Customer: “What?! No. You’re wrong. When I picked it up last it was a third of that!”
(I look up his payment and pick up history in the system.)
Me: “It looks like this new prescription is the same medication as the last but you’re allowed to pick up three months at a time instead of just one. Is that correct?”
Customer: “Yes! But it’s never this expensive!”
Me: “Well, you’re picking up more at one time which is why it is a higher cost.”
Customer: “No! You’re wrong. It’s not supposed to be this expensive!”
Me: “Well, I’m sorry, sir, but we don’t set the prices. Your insurance company tells us what to charge you based on your plan.”
(This commences a 10 minute rant about how this medication is too expensive and he KNOWS he shouldn’t owe this much because he has been in the industry for 20 years and has a PhD.)

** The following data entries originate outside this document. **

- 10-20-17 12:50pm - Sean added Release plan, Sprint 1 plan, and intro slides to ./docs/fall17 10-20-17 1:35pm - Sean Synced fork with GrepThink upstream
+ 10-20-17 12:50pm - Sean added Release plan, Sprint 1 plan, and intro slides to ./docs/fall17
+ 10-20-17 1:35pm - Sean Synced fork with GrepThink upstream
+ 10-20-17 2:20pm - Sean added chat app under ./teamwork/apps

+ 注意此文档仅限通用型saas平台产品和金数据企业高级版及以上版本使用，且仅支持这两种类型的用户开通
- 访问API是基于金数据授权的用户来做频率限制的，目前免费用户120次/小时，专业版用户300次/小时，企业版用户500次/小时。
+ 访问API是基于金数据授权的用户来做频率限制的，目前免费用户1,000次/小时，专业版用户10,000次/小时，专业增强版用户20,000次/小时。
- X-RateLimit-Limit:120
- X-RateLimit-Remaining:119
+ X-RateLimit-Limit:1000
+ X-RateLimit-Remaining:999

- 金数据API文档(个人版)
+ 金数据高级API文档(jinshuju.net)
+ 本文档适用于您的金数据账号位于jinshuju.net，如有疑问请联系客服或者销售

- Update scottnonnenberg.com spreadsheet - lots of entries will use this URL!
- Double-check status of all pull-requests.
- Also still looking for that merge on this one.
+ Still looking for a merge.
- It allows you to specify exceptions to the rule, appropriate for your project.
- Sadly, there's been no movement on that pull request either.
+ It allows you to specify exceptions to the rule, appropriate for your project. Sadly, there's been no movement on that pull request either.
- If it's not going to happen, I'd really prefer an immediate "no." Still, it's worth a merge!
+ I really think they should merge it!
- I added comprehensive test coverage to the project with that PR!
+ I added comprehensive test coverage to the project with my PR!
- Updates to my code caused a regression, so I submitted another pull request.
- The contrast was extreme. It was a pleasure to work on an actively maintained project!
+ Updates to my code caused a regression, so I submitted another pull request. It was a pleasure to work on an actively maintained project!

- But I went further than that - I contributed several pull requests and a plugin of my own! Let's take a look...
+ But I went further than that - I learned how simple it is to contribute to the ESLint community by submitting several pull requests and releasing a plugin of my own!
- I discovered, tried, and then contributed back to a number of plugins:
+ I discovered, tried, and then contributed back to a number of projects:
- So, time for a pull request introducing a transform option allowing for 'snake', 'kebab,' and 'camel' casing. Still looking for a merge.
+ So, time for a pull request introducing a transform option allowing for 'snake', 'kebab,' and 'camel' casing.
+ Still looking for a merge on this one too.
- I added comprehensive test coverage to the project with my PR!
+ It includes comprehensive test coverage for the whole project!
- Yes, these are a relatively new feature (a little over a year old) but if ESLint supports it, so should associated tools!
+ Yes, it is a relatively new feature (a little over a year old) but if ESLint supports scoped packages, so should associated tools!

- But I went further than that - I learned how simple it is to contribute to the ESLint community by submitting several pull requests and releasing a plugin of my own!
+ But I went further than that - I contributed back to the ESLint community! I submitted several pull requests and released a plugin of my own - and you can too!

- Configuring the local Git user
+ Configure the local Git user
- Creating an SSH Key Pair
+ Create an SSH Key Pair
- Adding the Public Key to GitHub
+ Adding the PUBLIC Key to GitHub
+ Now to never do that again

Customer: “When I picked it up last month it was only $133! It shouldn’t be $400!”
Me: “So… you previously picked up a one month supply for $133? And you’re upset because this three-month supply is three times the cost of the one-month supply?”
Customer: “YES!”
(Sadly this man did not see the math and proceeded to stay for the next 45 minutes and tell me exactly what was wrong with the entire industry and why it was my fault. Unfortunately, I have more stories about this guy from this 45 minute encounter alone.)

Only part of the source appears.